> **Records from a data collection**
============

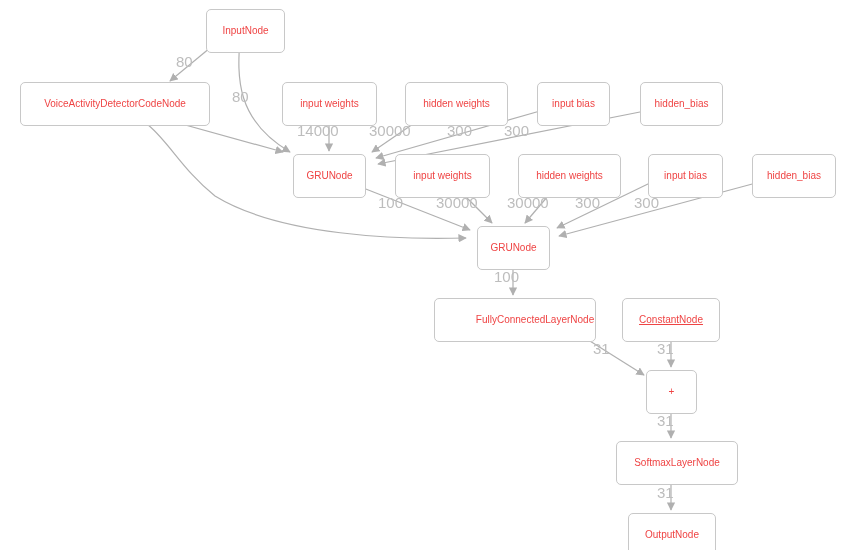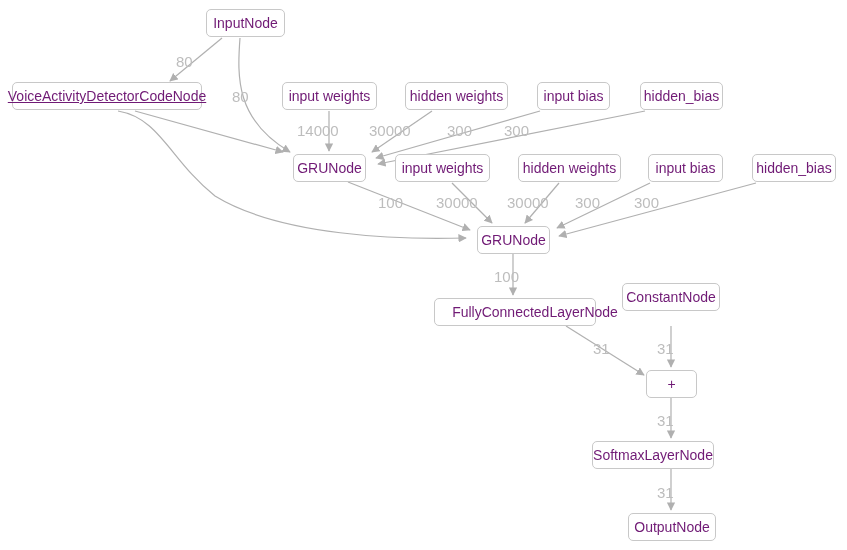"InputNode" .node { color: #701a75 -> #ef4444; font-size: 14px -> 10px; height: 28px -> 44px }
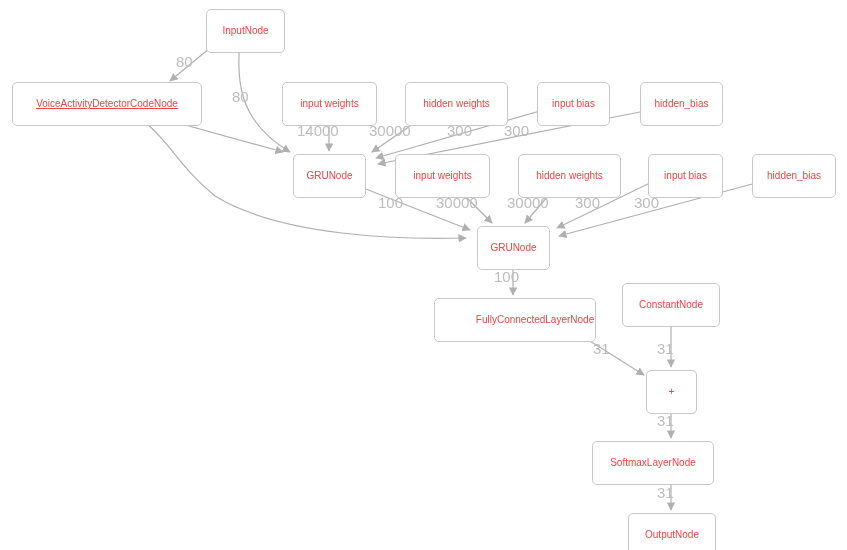"VoiceActivityDetectorCodeNode" div.node { left: 12px -> 20px; text-decoration: underline -> none }
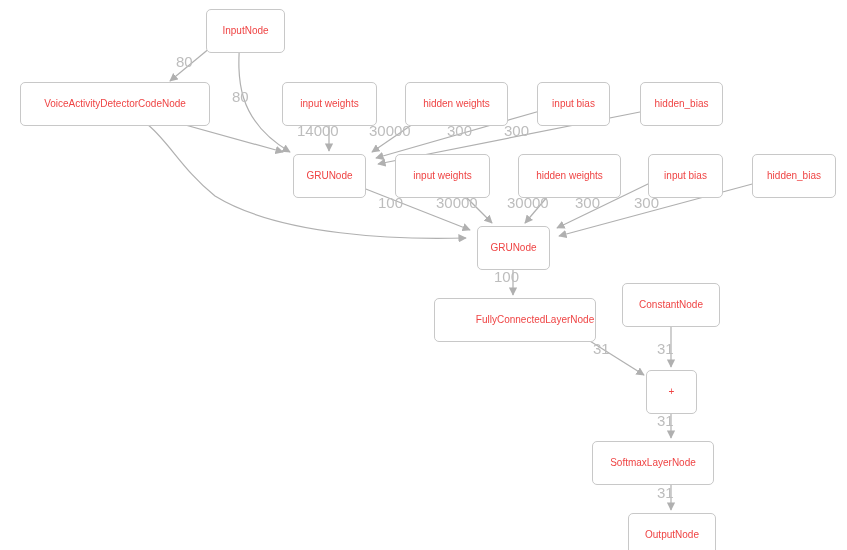"ConstantNode" div.node { text-decoration: none -> underline; top: 283px -> 298px }
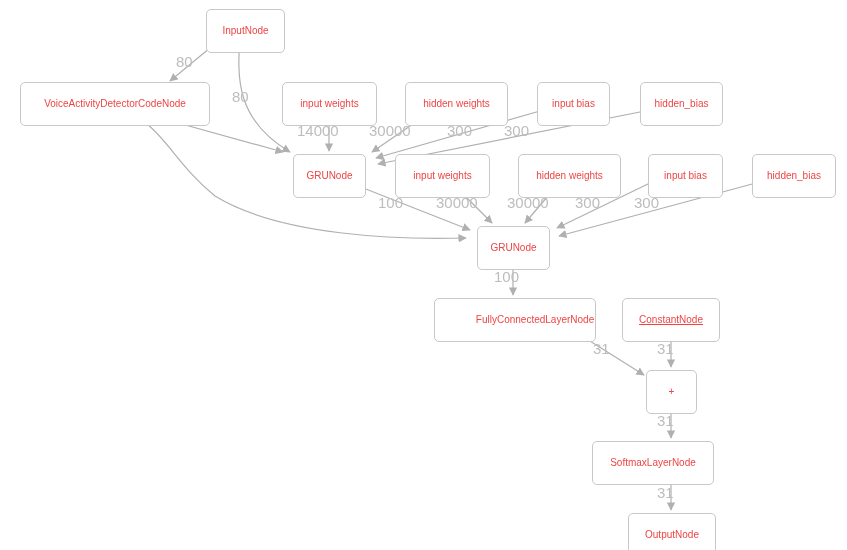"SoftmaxLayerNode" div.node { left: 592px -> 616px }
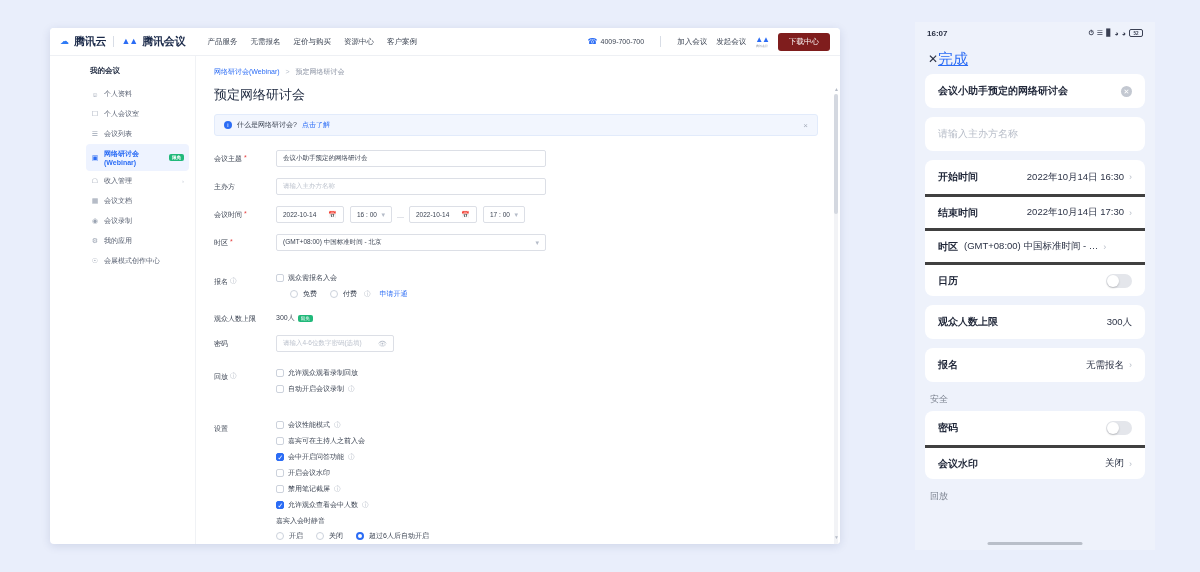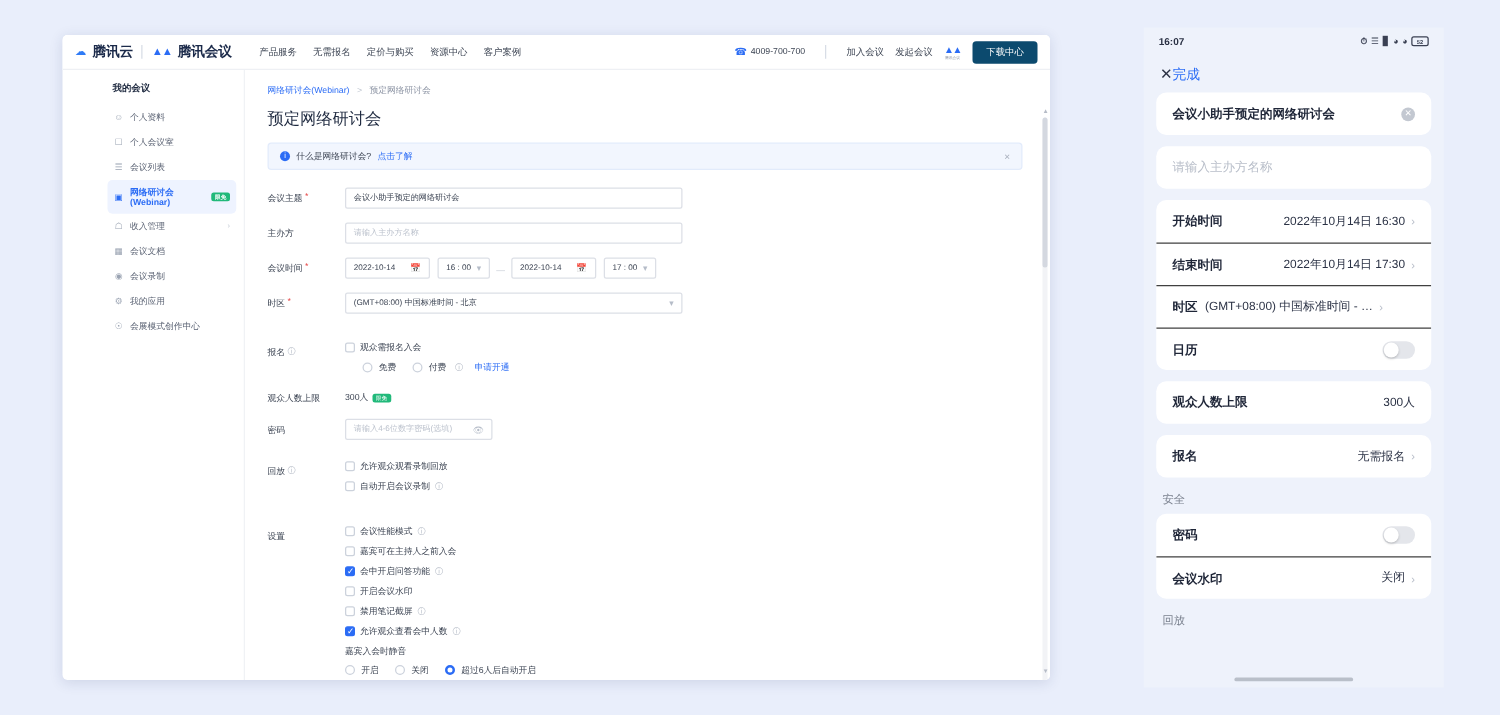"下载中心" .dl-btn { background: #0c4a6e -> #7f1d1d }
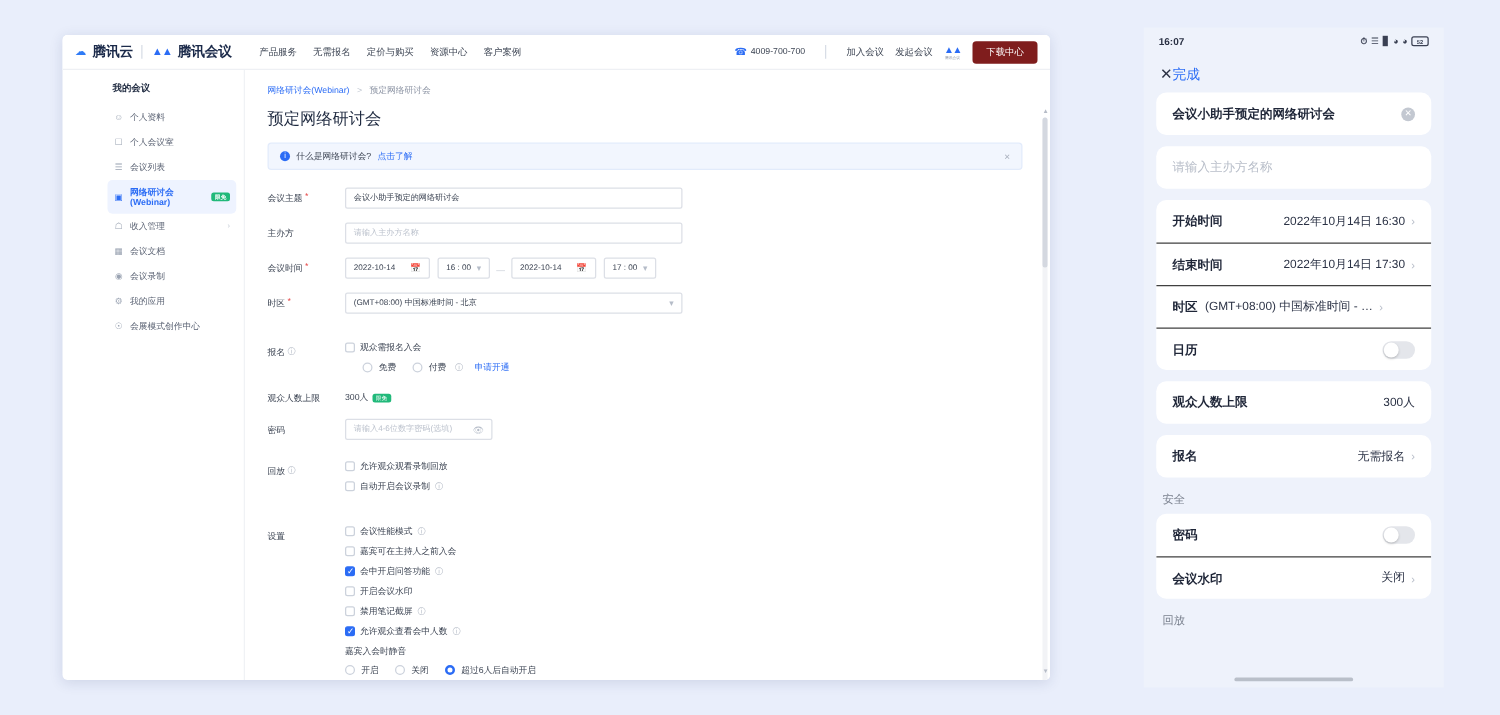"完成" .m-done { font-size: 11px -> 15px; text-decoration: none -> underline }
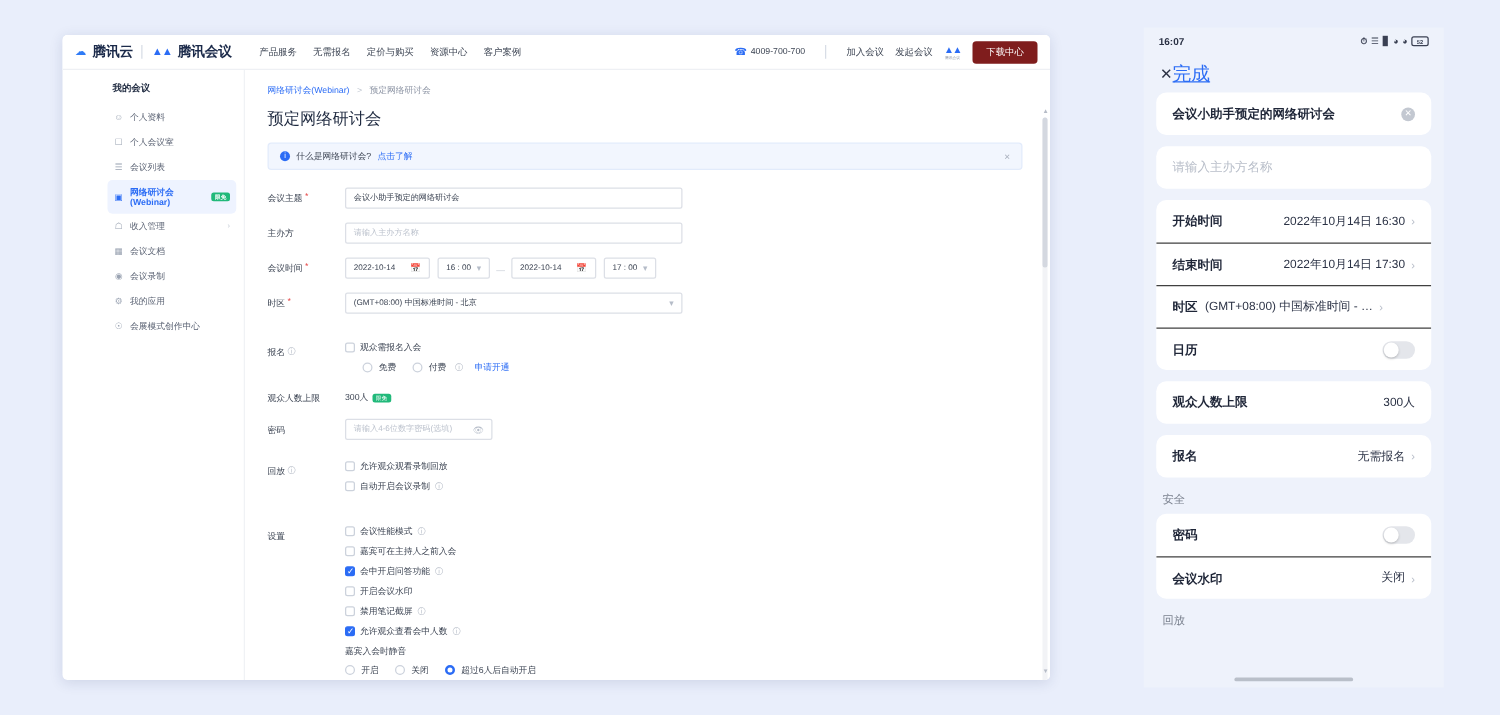"结束时间" .m-row + .m-row { border-top: 1px solid #404040 -> 3px solid #404040 }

============

> **Assignment**
Once the pictures are set aside, what is needed is the lines from the line with "none -> underline;" through the end of the data, written out exactly and alone.

> **Answer to this task**
"ConstantNode" div.node { text-decoration: none -> underline; top: 283px -> 298px }
"SoftmaxLayerNode" div.node { left: 592px -> 616px }
"下载中心" .dl-btn { background: #0c4a6e -> #7f1d1d }
"完成" .m-done { font-size: 11px -> 15px; text-decoration: none -> underline }
"结束时间" .m-row + .m-row { border-top: 1px solid #404040 -> 3px solid #404040 }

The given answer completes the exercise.